- **Task prompt**: Return each line of the entries that holds the string "exists".

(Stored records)
-------
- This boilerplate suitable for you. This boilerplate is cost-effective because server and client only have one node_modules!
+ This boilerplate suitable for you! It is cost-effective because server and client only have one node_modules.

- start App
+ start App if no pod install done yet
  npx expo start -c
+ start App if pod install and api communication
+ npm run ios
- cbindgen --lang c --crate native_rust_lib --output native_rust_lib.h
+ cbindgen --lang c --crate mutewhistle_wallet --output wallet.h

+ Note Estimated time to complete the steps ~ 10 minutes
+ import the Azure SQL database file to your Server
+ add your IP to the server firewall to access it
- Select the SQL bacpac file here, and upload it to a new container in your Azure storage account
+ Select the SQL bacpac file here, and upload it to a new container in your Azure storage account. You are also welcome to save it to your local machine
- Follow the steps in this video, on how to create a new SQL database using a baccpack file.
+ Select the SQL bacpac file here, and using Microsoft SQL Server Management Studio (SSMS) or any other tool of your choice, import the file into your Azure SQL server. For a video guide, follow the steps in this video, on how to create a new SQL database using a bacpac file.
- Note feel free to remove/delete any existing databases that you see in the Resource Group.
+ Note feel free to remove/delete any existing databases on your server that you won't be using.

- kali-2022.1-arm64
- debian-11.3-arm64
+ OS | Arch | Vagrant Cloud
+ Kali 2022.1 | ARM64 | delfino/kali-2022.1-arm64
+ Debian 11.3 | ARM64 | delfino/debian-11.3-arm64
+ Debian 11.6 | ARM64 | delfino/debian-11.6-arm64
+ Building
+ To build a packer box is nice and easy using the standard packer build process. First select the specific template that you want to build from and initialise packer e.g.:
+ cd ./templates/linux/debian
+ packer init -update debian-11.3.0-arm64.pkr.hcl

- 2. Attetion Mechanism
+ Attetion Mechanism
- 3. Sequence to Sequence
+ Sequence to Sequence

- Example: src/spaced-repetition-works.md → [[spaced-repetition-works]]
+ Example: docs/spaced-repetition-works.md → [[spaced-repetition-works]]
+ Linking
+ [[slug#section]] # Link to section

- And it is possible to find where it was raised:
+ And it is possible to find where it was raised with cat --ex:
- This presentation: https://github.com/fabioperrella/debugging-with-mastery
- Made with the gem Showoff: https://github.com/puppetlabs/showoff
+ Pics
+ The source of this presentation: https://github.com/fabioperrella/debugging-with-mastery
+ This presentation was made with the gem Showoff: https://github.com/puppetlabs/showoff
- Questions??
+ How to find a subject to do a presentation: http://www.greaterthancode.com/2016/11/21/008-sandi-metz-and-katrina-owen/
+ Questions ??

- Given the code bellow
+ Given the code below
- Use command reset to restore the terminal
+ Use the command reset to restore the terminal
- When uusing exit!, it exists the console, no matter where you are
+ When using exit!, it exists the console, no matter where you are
-------
- **Completed task**:
- When uusing exit!, it exists the console, no matter where you are
+ When using exit!, it exists the console, no matter where you are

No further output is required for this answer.